GraalVM 20.3 in its Java 11 flavor is the newly recommended GraalVM version.
What’s new?
RESTEasy Reactive
As you probably guessed from the name, this work is a new JAX-RS implementation written from the ground up to work on our common Vert.x layer and is thus fully reactive, while also being very tightly integrated with Quarkus and consequently moving a lot of framework specific work (like annotation scanning and metamodel generation) to build time.
RESTEasy Reactive allows you to leverage the widely used and very powerful JAX-RS APIs to expose a REST layer for your application, while gaining a significant improvement in the maximum throughput the application can achieve.

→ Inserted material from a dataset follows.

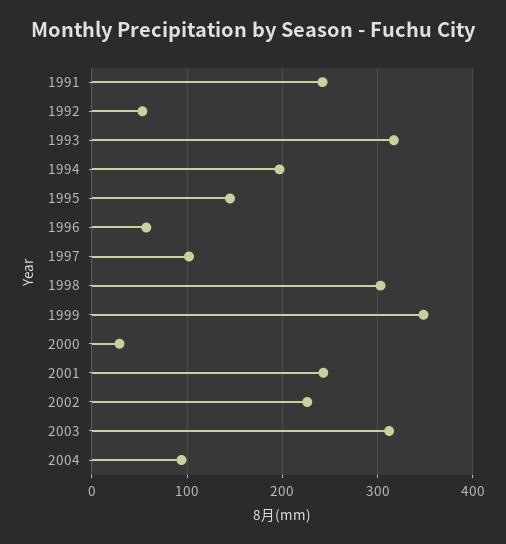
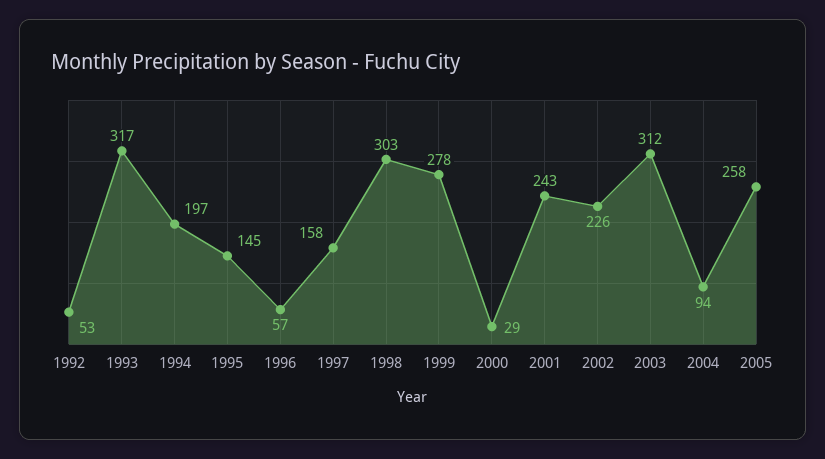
1991: 240 -> none
1997: 100 -> 158
1999: 350 -> 278
2005: none -> 258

The application should also start slightly faster and consume a little less memory.
It got presented in great details by Georgios in the RESTEasy Reactive announcement.
A detailed documentation is available in the RESTEasy Reactive guide.
开发用户界面
This is the beginning of a great story: Quarkus 1.11 offers a UI dedicated to development to make it easier than ever.
Each extension can expose features in this Dev UI, be it to list the CDI beans, list your endpoints, replay your Flyway migrations, deploy to OpenShift… Sky is the limit.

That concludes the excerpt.